Zero of these came from the AI.
Every one of them is the kind of thing you build through years of solving problems — or, more efficiently, through deliberate practice on the patterns that actually show up in real systems.
Claude wrote beautiful code, fast. Claude was also wrong twice, hand-waved once, and shipped a small bug I caught on re-read. Without a human who’d thought about prefix sums, cache behavior, and branch prediction, we’d have shipped a 5% improvement, called it done, and moved on.

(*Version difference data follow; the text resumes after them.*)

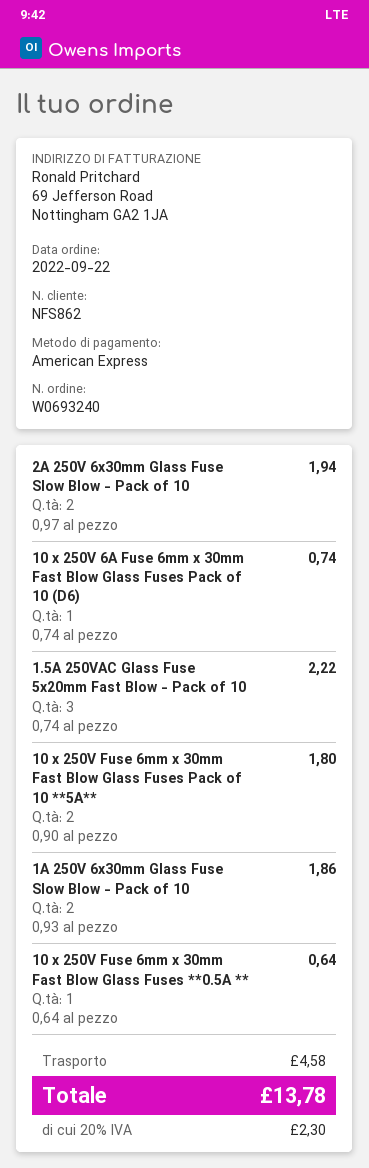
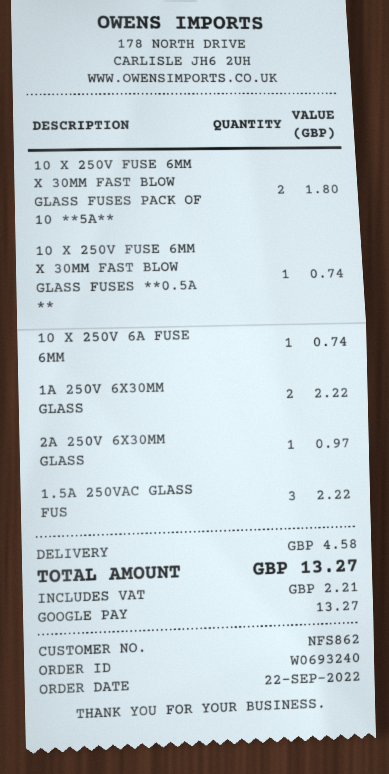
payment method: American Express -> Google Pay
2A 250V 6x30mm Glass Fuse Slow Blow - Pack of 10: 2 for 1.94 -> 1 for 0.97
1A 250V 6x30mm Glass Fuse Slow Blow - Pack of 10: 2 for 1.86 -> 2 for 2.22
10 x 250V Fuse 6mm x 30mm Fast Blow Glass Fuses **0.5A **: 1 for 0.64 -> 1 for 0.74
tax: 2.30 -> 2.21
total: 13.78 -> 13.27

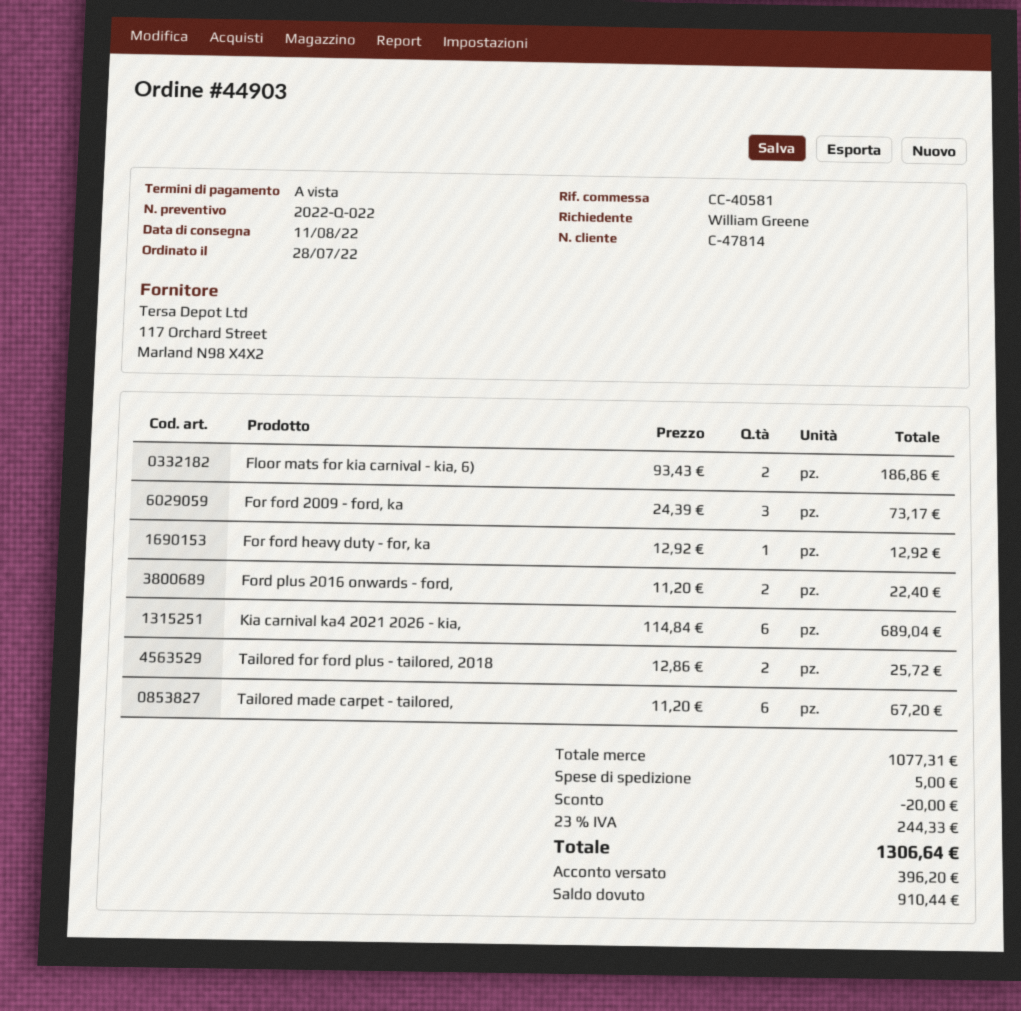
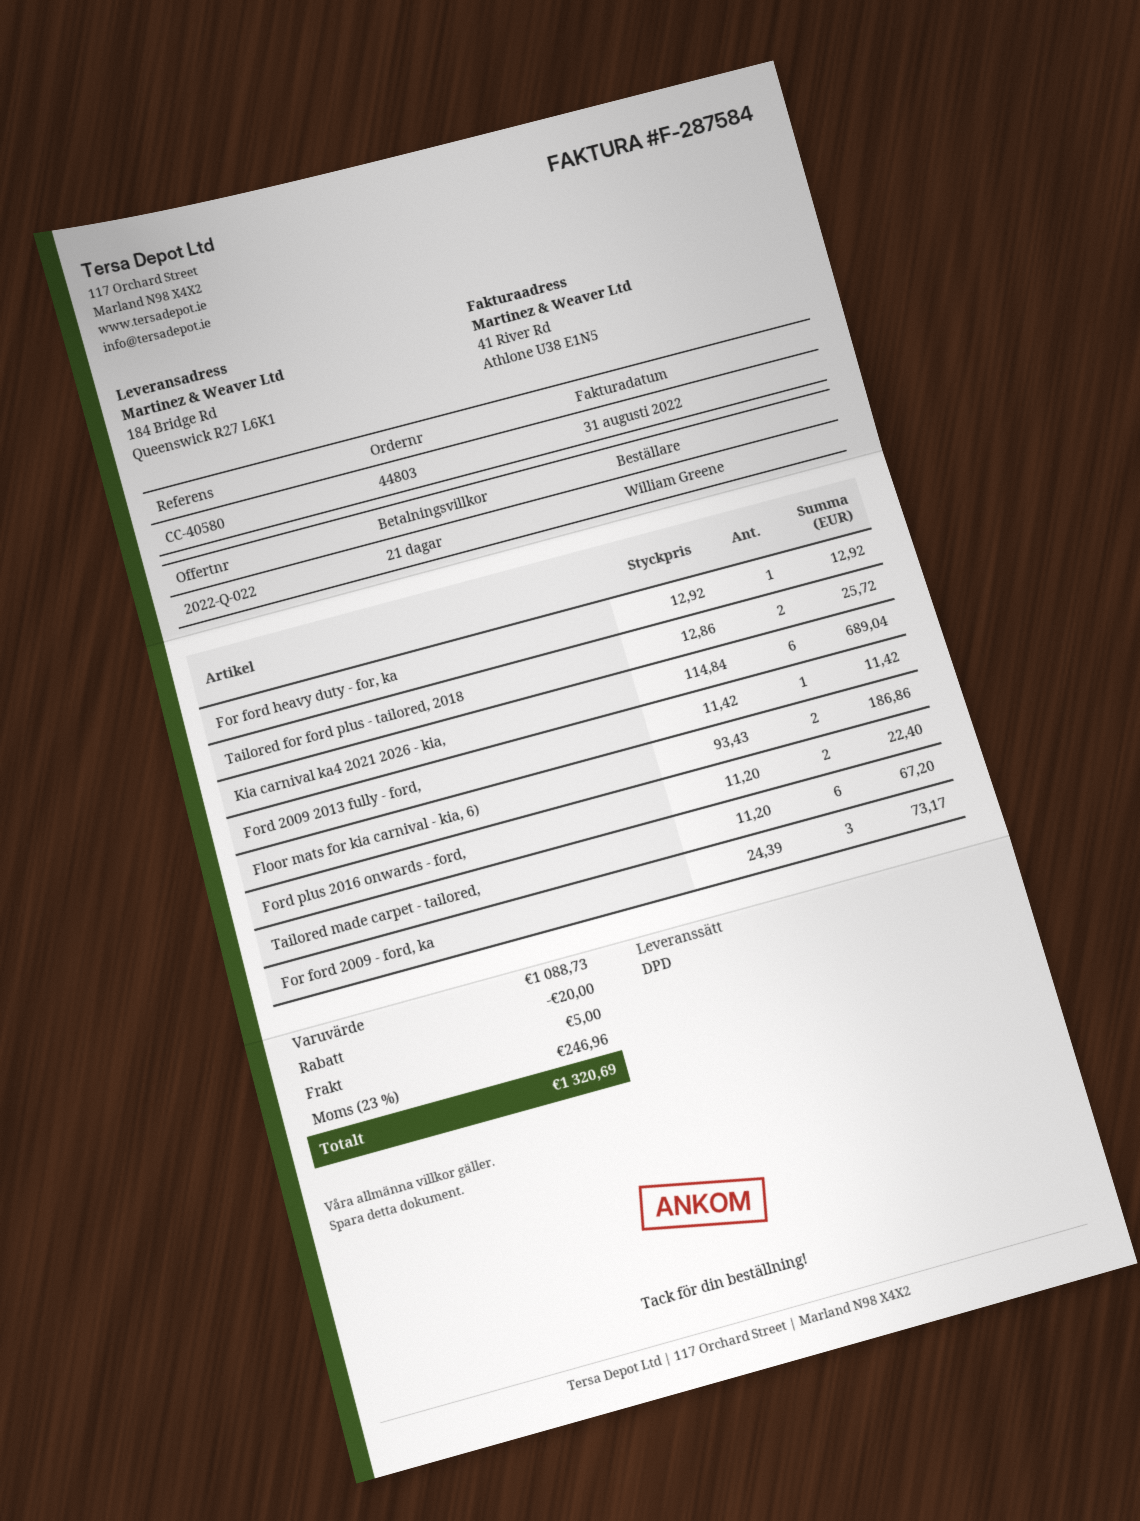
order number: 44903 -> 44803
payment terms: on receipt -> 21 days
reference: CC-40581 -> CC-40580
Ford 2009 2013 fully - ford,: none -> 1 x 11.42 = 11.42
subtotal: 1077.31 -> 1088.73
tax: 23% = 244.33 -> 23% = 246.96
total: 1306.64 -> 1320.69

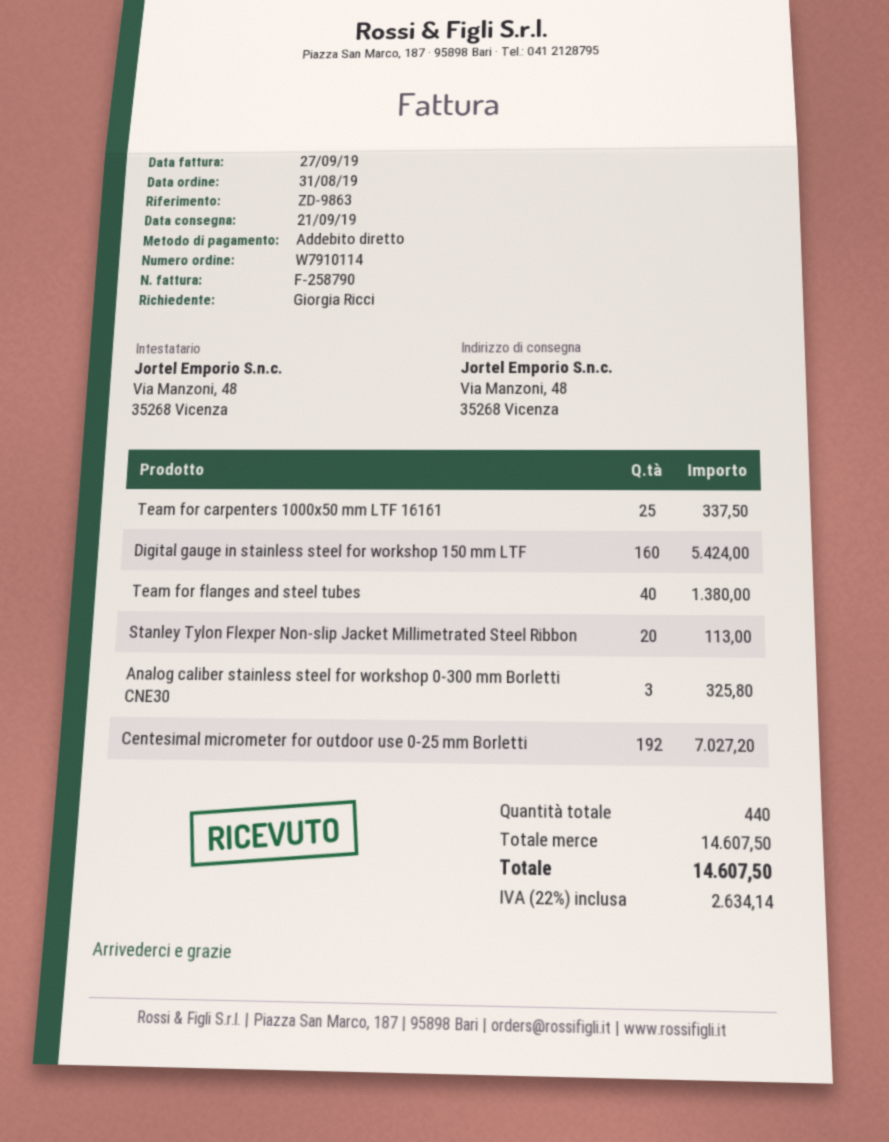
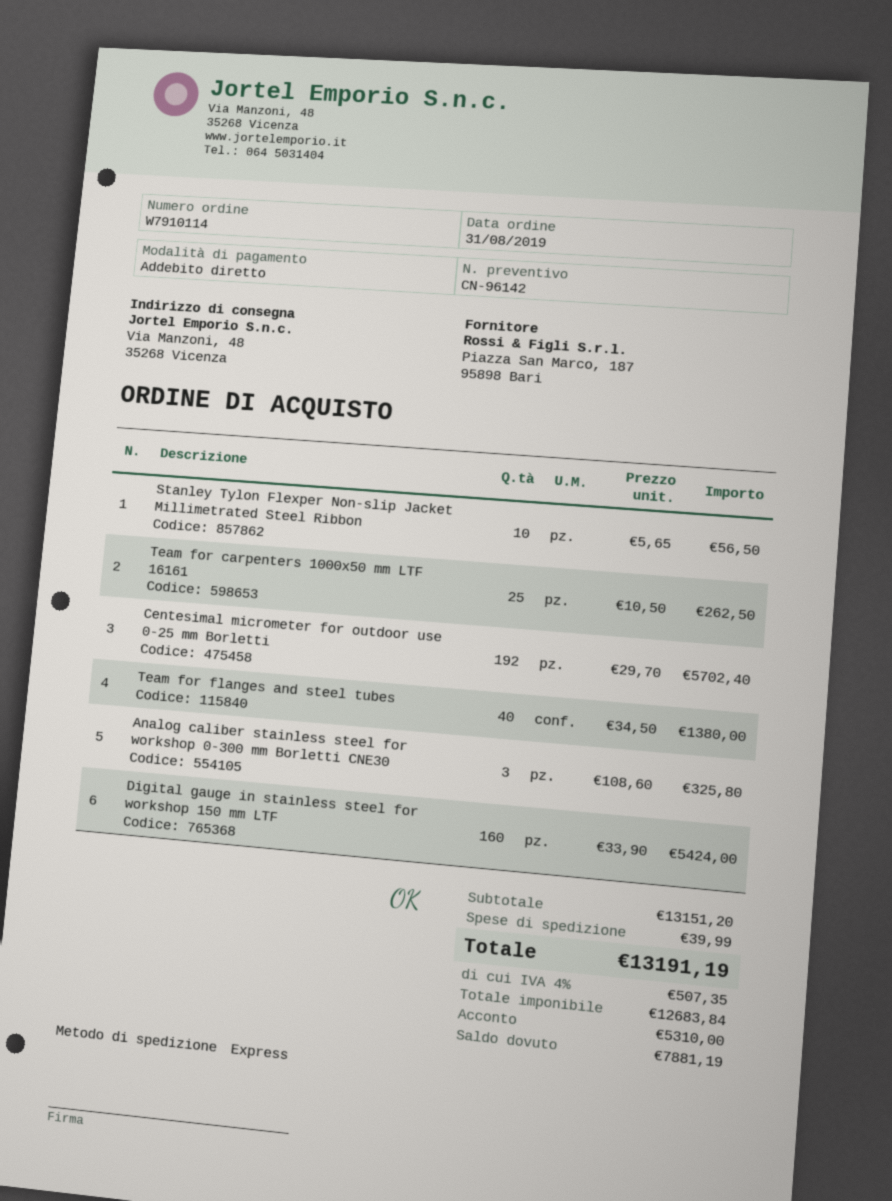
Team for carpenters 1000x50 mm LTF 16161: 25 for 337.50 -> 25 for 262.50
Stanley Tylon Flexper Non-slip Jacket Millimetrated Steel Ribbon: 20 for 113.00 -> 10 for 56.50
Centesimal micrometer for outdoor use 0-25 mm Borletti: 192 for 7027.20 -> 192 for 5702.40
subtotal: 14607.50 -> 13151.20
shipping: none -> 39.99
tax: 22% = 2634.14 -> 4% = 507.35
total: 14607.50 -> 13191.19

This is what AI pair programming looks like when it actually works. Not “AI does the work, human reviews.” More like: AI executes fast, human drives the direction. The better the AI gets, the more leverage your engineering taste provides.
When I hire, I don’t care that you can write a for loop. AI can write a for loop. I care that when the benchmark comes back 5% faster instead of 50×, you stop and ask why. I care that you recognize a prefix-sum problem before reaching for brute force. I care that you know what LLVM can and can’t prove about your code.
Syntax is cheap. Judgment compounds.
That’s the skill worth building. That’s what we’re trying to teach at AlgoCademy.
Keep sharpening the judgment — it’s the one thing the AI can’t do for you.